▼

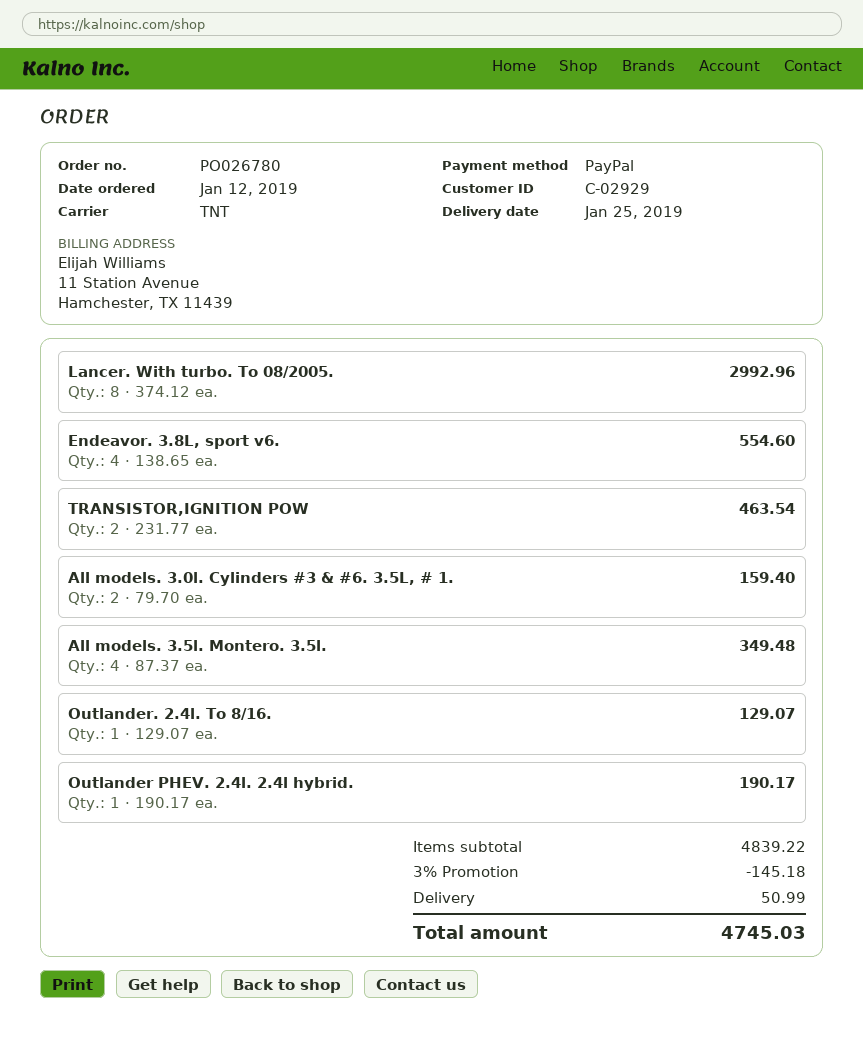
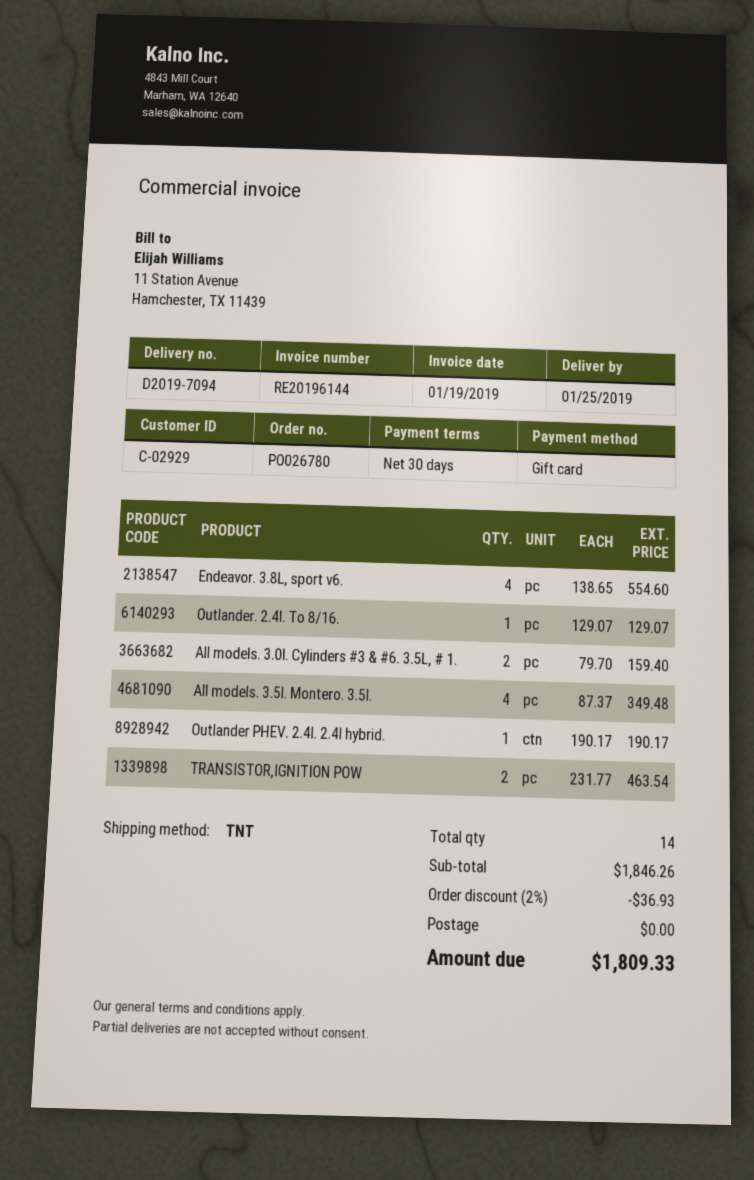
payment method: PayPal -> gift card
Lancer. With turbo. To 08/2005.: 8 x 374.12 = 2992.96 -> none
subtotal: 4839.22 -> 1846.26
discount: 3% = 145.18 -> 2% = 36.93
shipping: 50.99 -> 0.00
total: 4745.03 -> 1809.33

▲

● **Task prompt**: Retype the full listing above precisely. Exclude each picture you find in it.

● **Exercise output**:
payment method: PayPal -> gift card
Lancer. With turbo. To 08/2005.: 8 x 374.12 = 2992.96 -> none
subtotal: 4839.22 -> 1846.26
discount: 3% = 145.18 -> 2% = 36.93
shipping: 50.99 -> 0.00
total: 4745.03 -> 1809.33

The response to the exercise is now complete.